Sequentially, each sequency is either assinged to an existing cluster or is classified as a new cluster representative if no matching cluster can be found.

runClustering(cdhit_path, sequences, out_dir, identity_cutoff,
  length_cutoff, wordlength, map, write_fastas = FALSE, optional = "")

Arguments

cdhit_path

Path to cd-hit-est executable

sequences

Vector of sequences in FASTA style generated by the sequencesAsFasta

out_dir

Directory to save output files of clustering

identity_cutoff

Sequence identity cutoff used for clustering

length_cutoff

Length difference cutoff

wordlength

CD-Hit word length

map

A data frame with sequences as row names and sequence identifiers in first column.

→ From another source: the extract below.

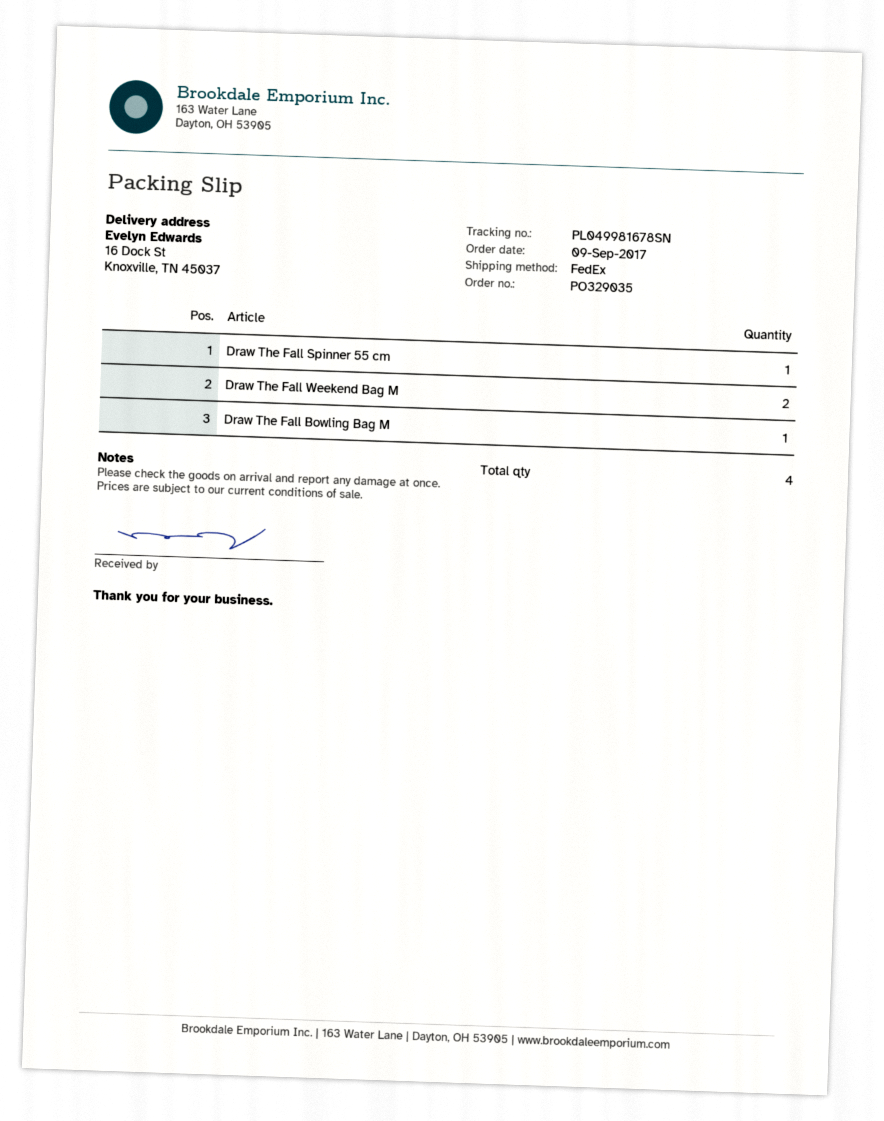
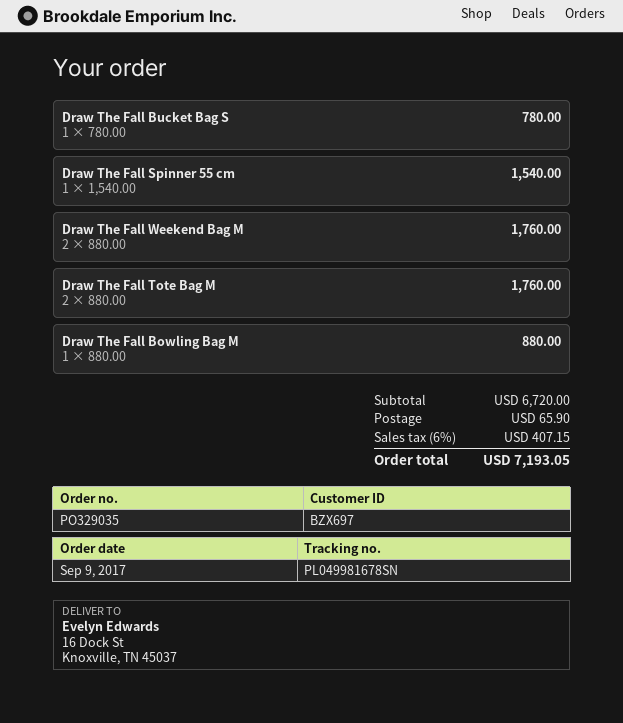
Draw The Fall Bucket Bag S: none -> 1
Draw The Fall Tote Bag M: none -> 2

Can be generated by createMap

write_fastas

Boolean that indicates whether a fasta file will be generated for each cluster

optional

Optional execution parameters

Value

A data frame with the columns 'SequenceID' and 'ClusterID' assigning each sequence to a cluster of similar sequences via their identifiers. Additionally, a file CD-HIT.fa, CD-HIT.fa.clstr and a folder Clusters is generated in the given output directory. The CD-HIT.fa file is the FASTA file of all cluster representatives. The CD-HIT.fa.clustr file lists all identified clusters and the assigned sequence identifiers together with the percentage of overlapping sequence with the cluster representative. In the Clusters directory there is a FASTA file for each cluster.